About this task: Go through the entries below and pick out every line with "Around".

-- Exercise input follows --

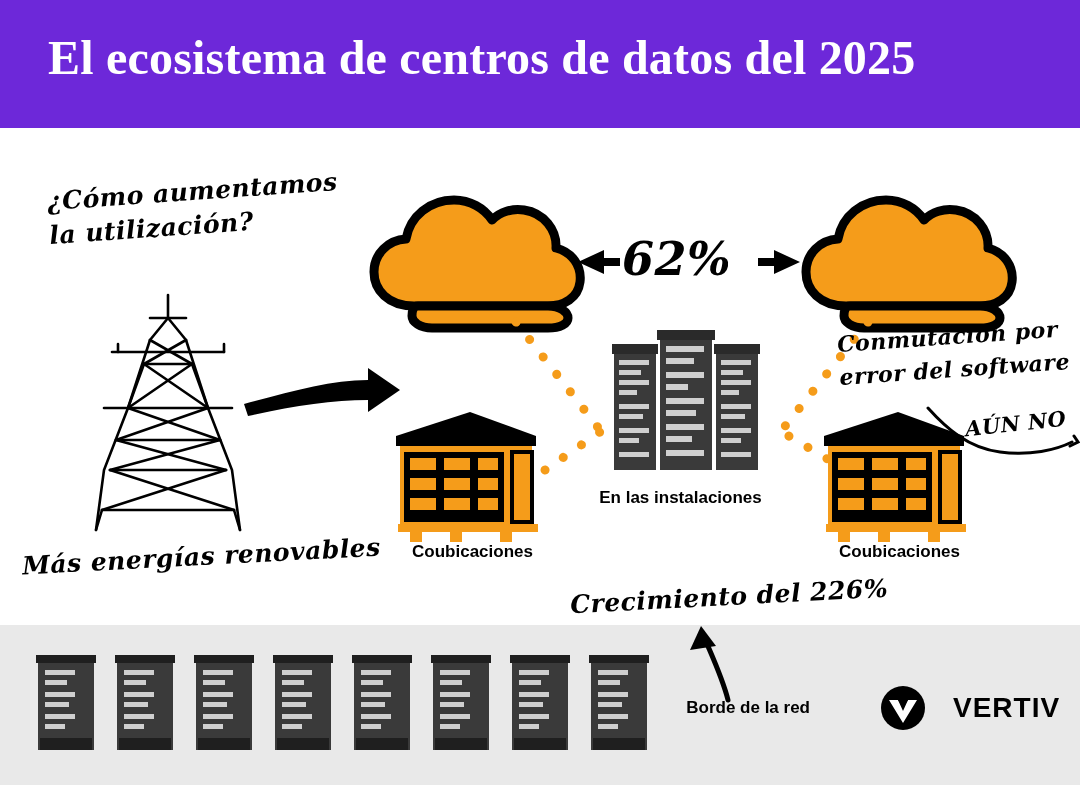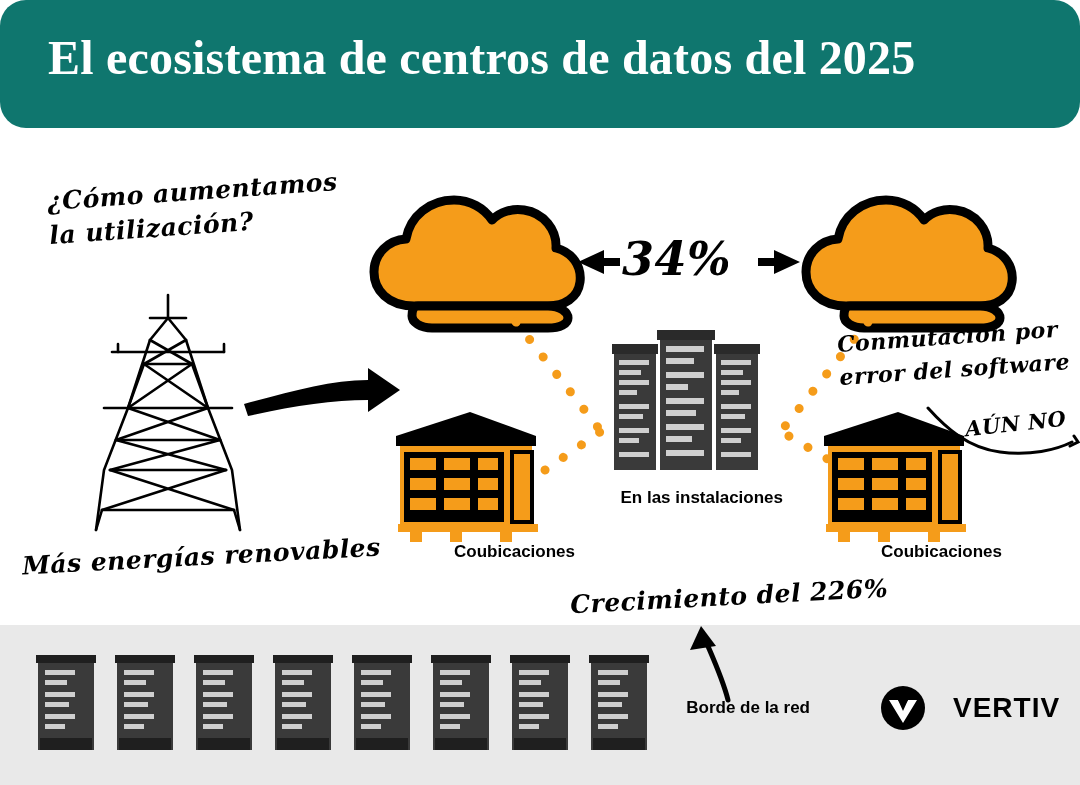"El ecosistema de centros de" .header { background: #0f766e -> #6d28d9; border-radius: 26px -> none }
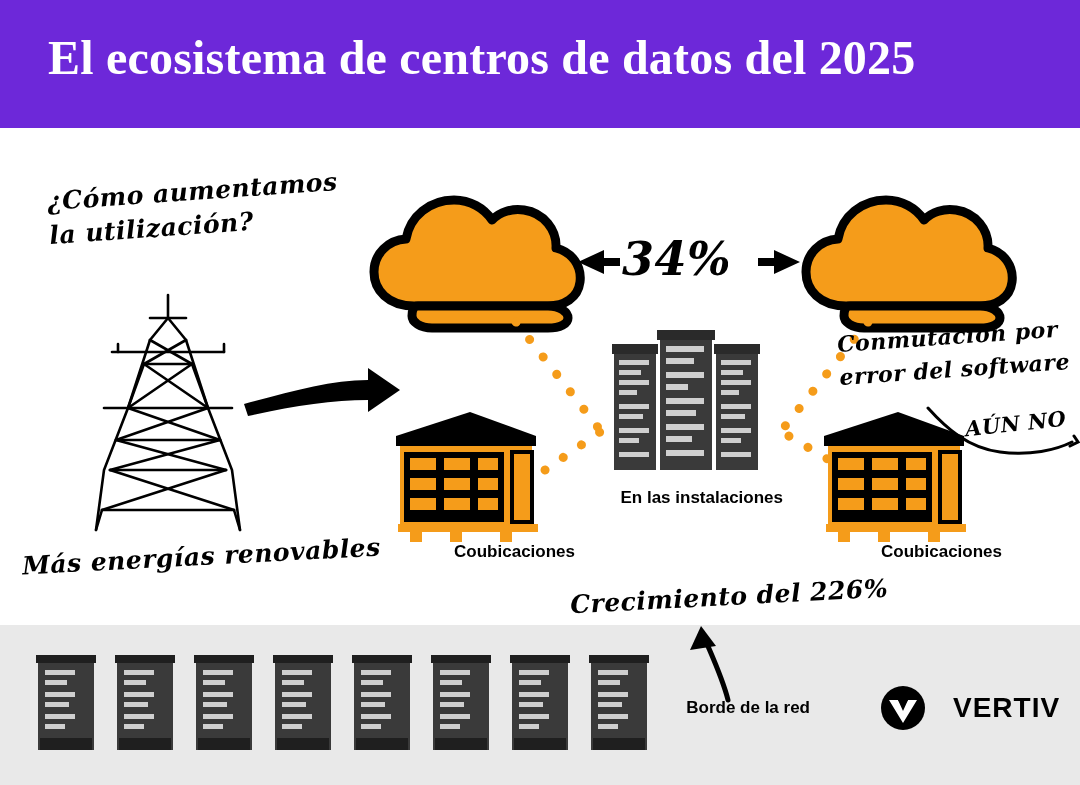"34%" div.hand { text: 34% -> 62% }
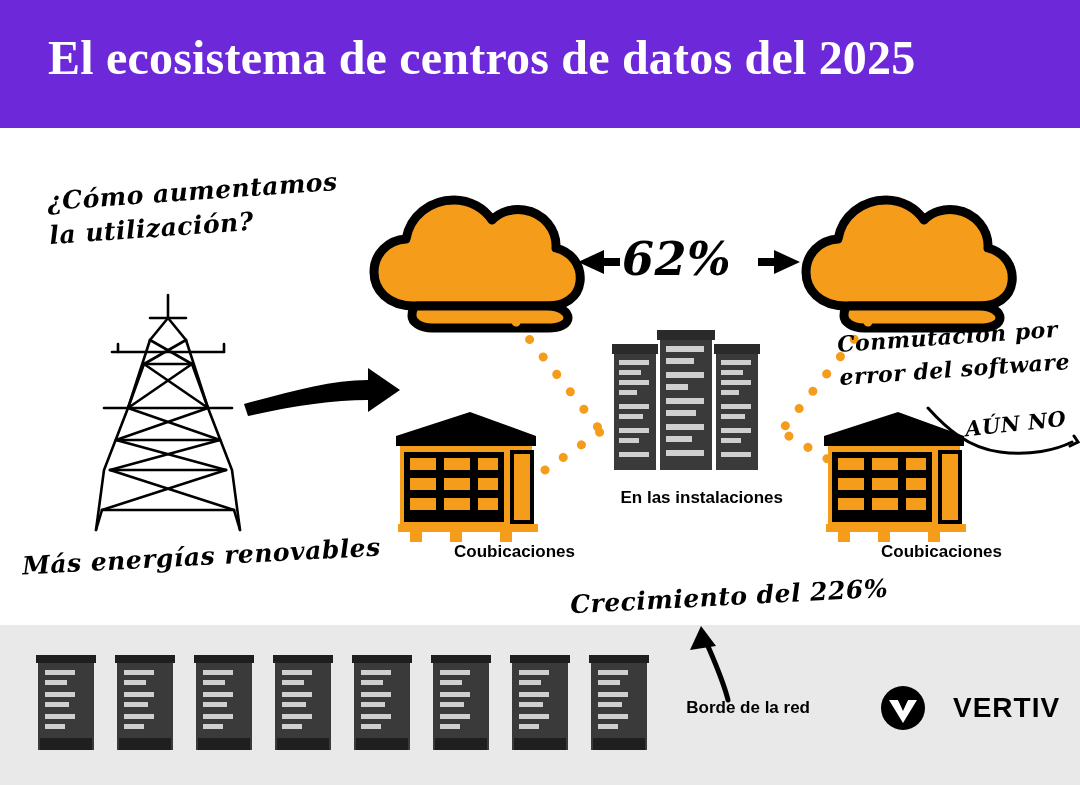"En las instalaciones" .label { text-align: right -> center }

-- Exercise input concluded --
-- Exercise input follows --

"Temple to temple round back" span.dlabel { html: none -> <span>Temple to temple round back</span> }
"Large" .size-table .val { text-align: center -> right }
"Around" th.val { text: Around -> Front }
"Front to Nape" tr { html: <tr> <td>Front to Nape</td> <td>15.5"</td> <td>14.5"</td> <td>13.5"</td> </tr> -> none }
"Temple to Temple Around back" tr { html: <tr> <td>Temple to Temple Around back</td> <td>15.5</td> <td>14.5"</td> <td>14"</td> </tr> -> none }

-- Exercise input concluded --
-- Exercise input follows --

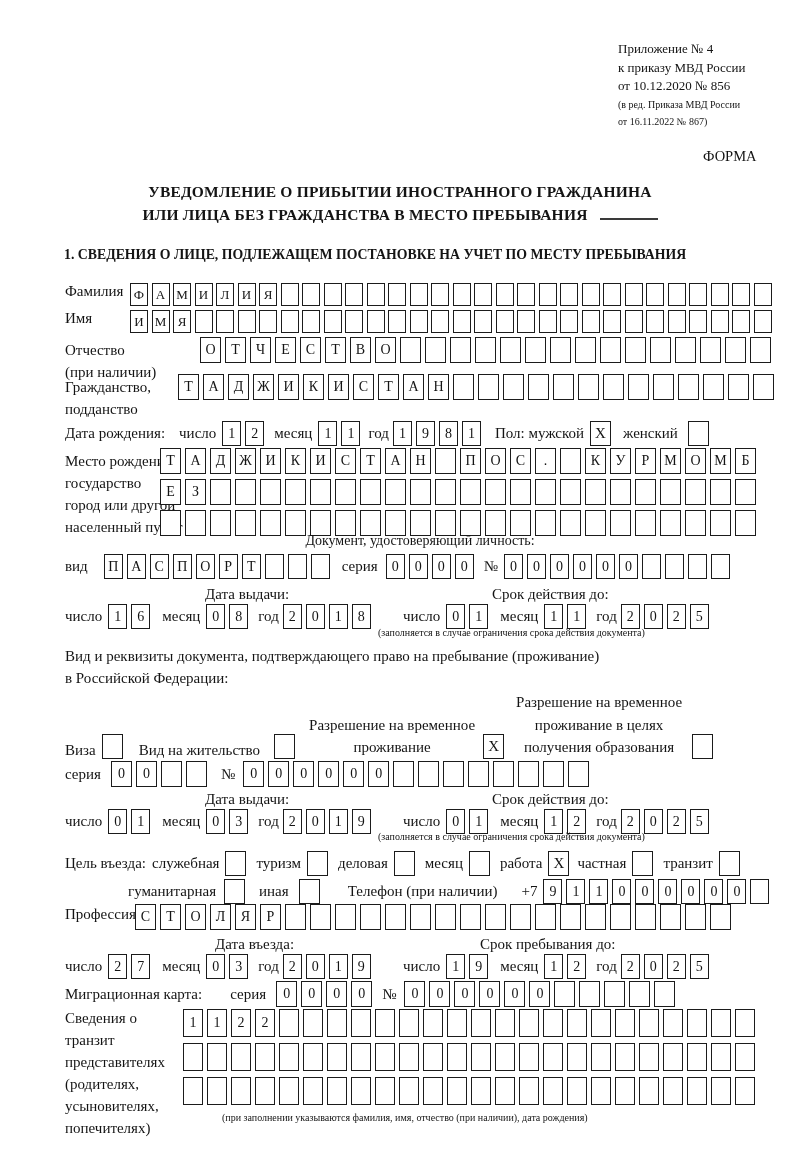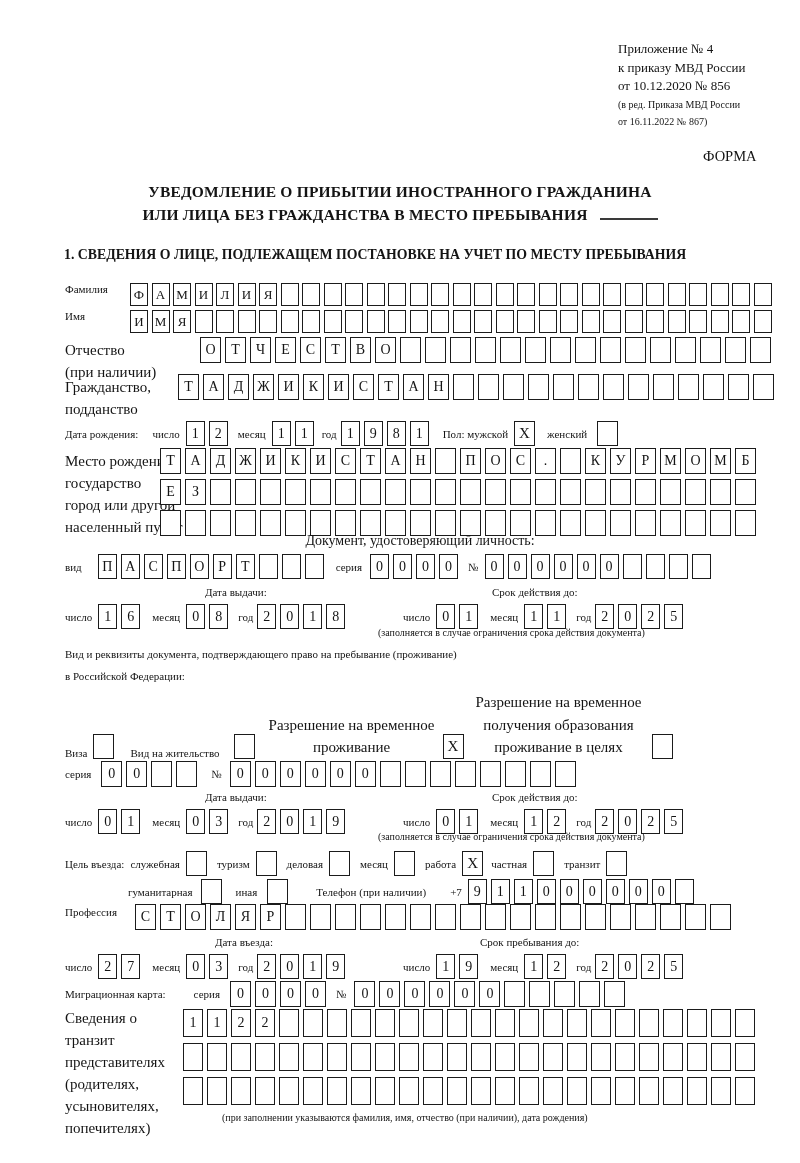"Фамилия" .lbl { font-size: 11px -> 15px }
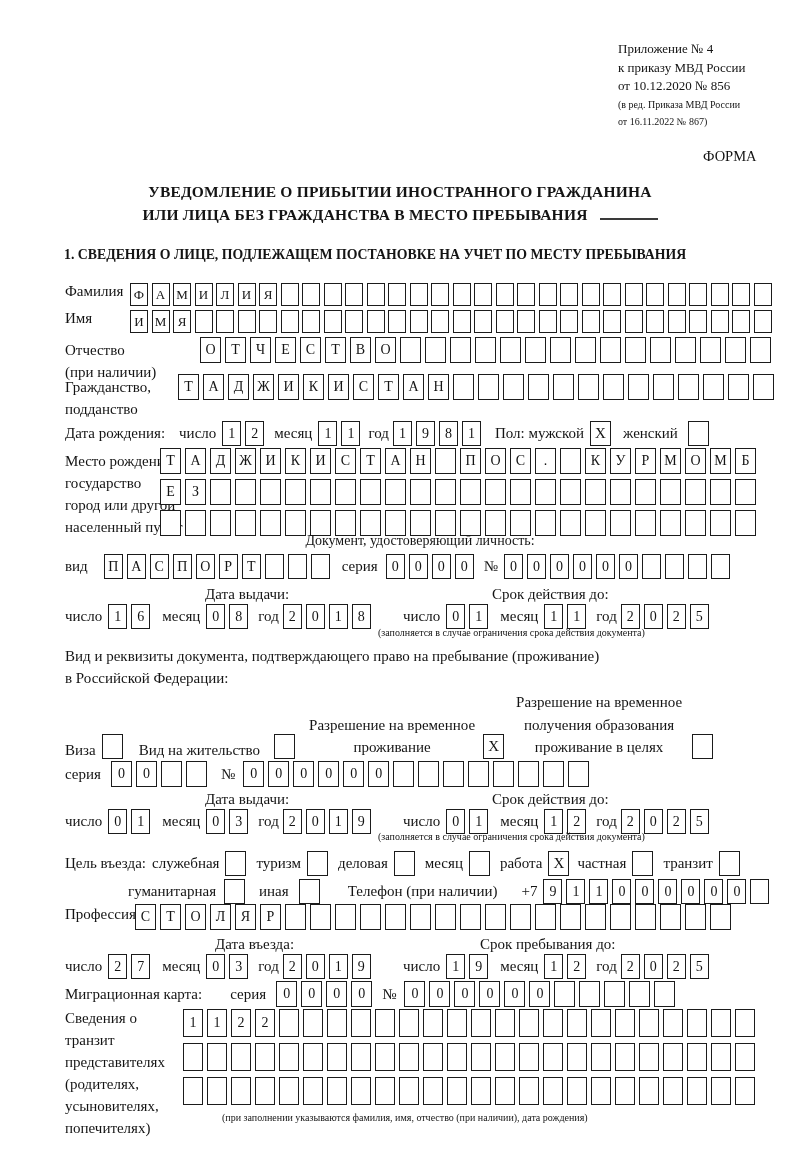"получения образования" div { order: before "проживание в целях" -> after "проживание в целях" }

-- Exercise input concluded --

Exercise answer:
"Around" th.val { text: Around -> Front }
"Temple to Temple Around back" tr { html: <tr> <td>Temple to Temple Around back</td> <td>15.5</td> <td>14.5"</td> <td>14"</td> </tr> -> none }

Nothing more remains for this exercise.